| WORK REQUEST |
What is needed is every line of the data that includes the word "will". Please copy each one.
──────
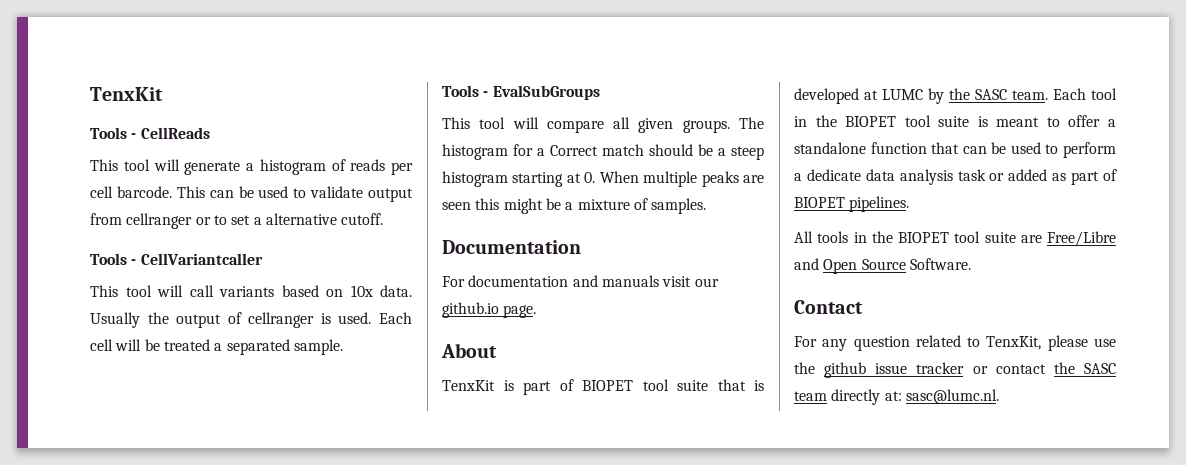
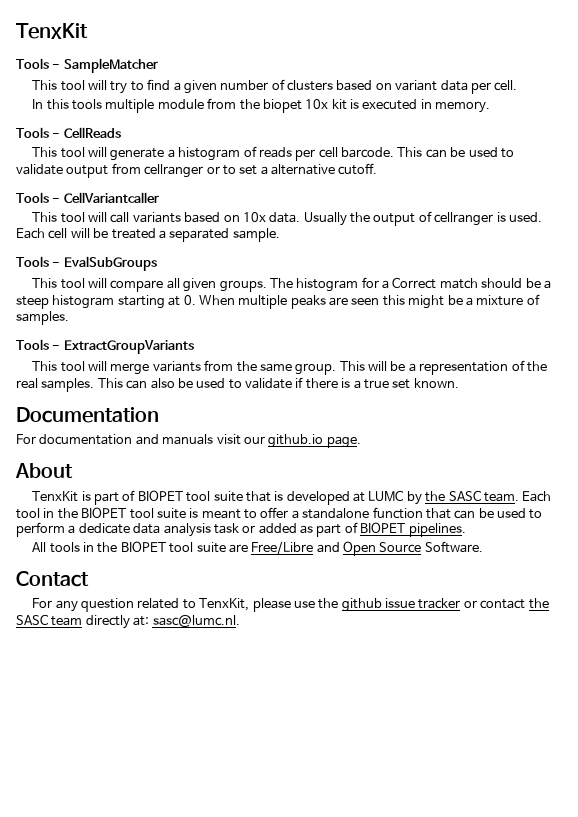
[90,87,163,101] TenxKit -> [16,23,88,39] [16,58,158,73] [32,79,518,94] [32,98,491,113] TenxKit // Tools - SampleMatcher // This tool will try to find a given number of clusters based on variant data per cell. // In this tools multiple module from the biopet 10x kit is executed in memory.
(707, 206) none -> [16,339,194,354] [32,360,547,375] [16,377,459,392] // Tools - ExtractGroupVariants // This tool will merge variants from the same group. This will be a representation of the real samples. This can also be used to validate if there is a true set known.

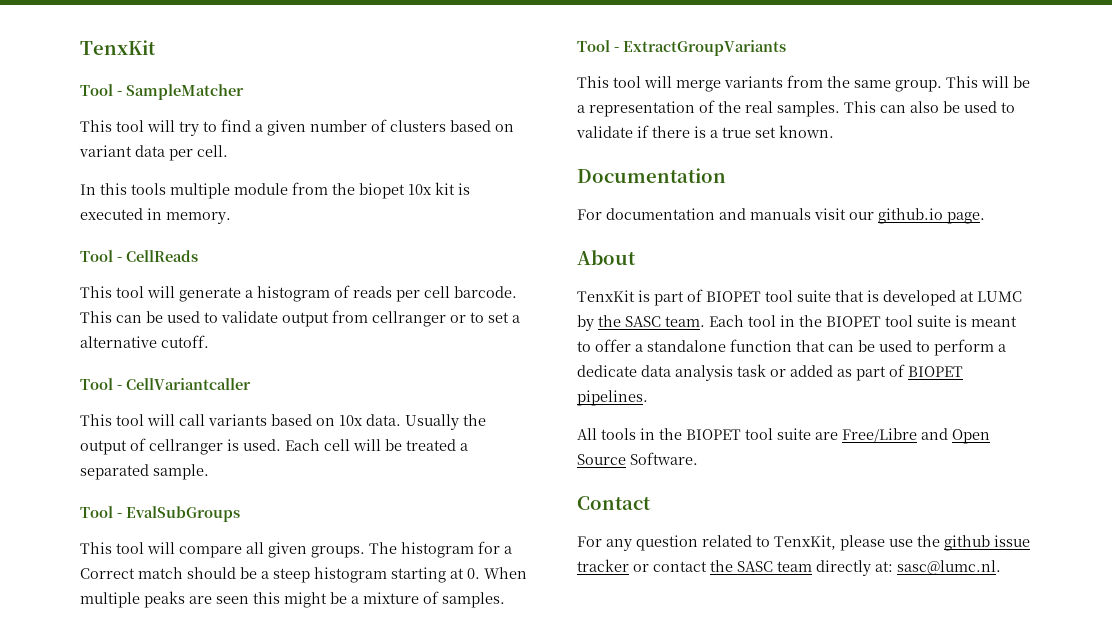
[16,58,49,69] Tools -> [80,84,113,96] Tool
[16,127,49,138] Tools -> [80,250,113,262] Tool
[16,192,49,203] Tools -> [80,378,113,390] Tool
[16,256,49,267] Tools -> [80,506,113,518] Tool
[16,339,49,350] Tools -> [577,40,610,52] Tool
──────
| YOUR SOLUTION |
[90,87,163,101] TenxKit -> [16,23,88,39] [16,58,158,73] [32,79,518,94] [32,98,491,113] TenxKit // Tools - SampleMatcher // This tool will try to find a given number of clusters based on variant data per cell. // In this tools multiple module from the biopet 10x kit is executed in memory.
(707, 206) none -> [16,339,194,354] [32,360,547,375] [16,377,459,392] // Tools - ExtractGroupVariants // This tool will merge variants from the same group. This will be a representation of the real samples. This can also be used to validate if there is a true set known.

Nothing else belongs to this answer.